La riduzione immediata e generalizzata di 5 punti promessa da Prodi si rivelerebbe, comunque, un beneficio effimero.
Come dimostrano anche i confronti internazionali il “cuneo fiscale italiano”, pur essendo tra i più elevati, non è il più elevato anche rispetto ai Paesi direttamente concorrenti con l’Italia.

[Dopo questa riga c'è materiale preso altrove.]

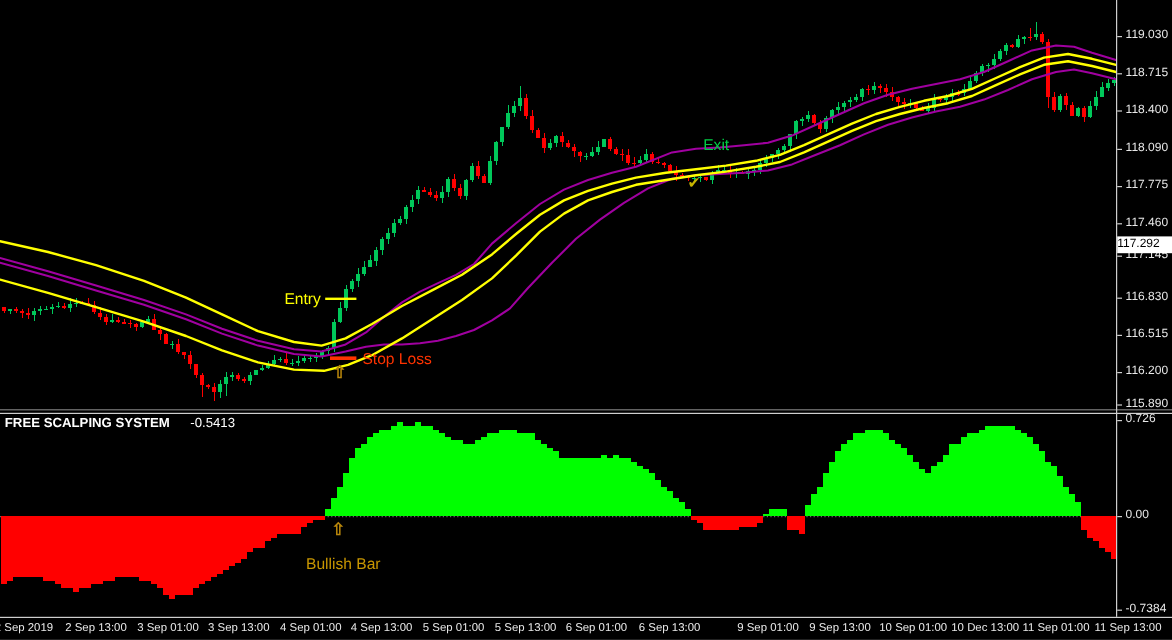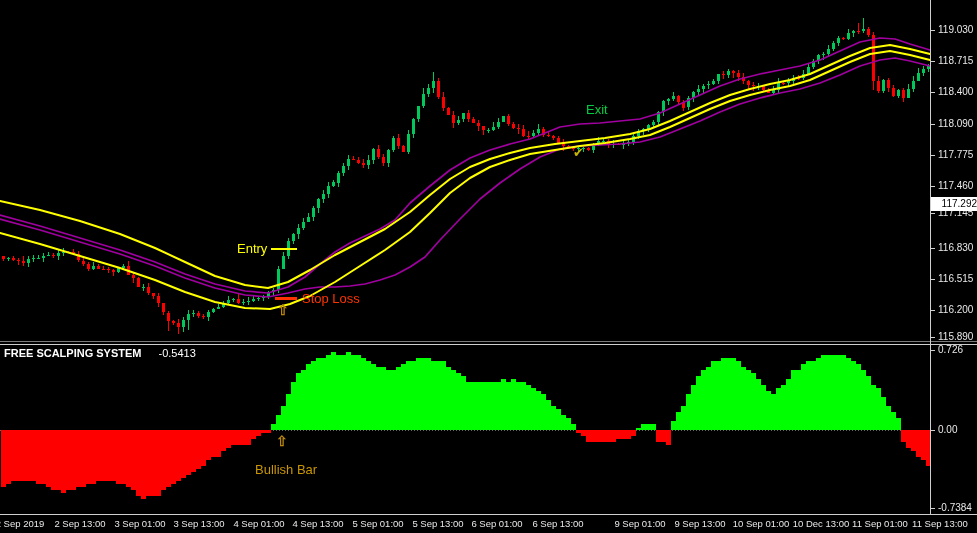"Exit" .ann-exit { top: 102px -> 113px }
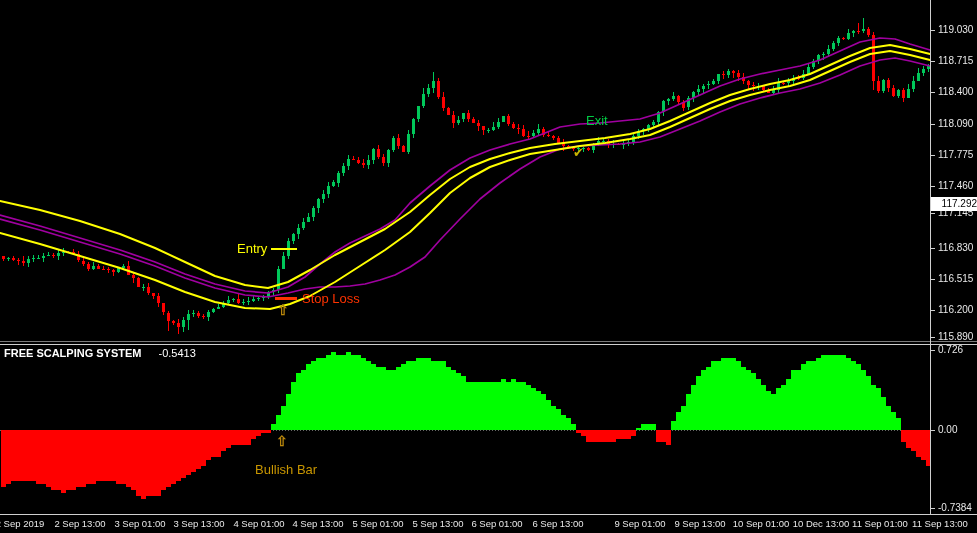"117.292" .current-price { text-align: right -> left }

Il problema della competitività dell’industria italiana non è principalmente legato al costo del lavoro; di più, agendo sul costo del lavoro si rischia semplicemente di prolungare l’agonia di settori e produzioni in cui l’Italia non potrà mantenere posizioni, se non a seguito di un’accelerazione dell’innovazione tecnologica. Anche qualora venisse realizzato, il taglio del cuneo fiscale rischierebbe di veder assorditi i benefici nel giro di un paio di anni, avendo nel frattempo procurato un colpo pesantissimo al risparmio delle famiglie italiane per le quali si prevede un drastico inasprimento fiscale, i cui proventi andrebbero destinati appunto al taglio del cuneo fiscale.
Infine non va dimenticato che il taglio immediato di 5 punti degli oneri contributivi sul lavoro implicherebbe il parziale trasferimento della spesa previdenziale sulla fiscalità generale, che andrebbe a scardinarne l’attuale impianto contributivo, costituendo un precedente pericolosissimo.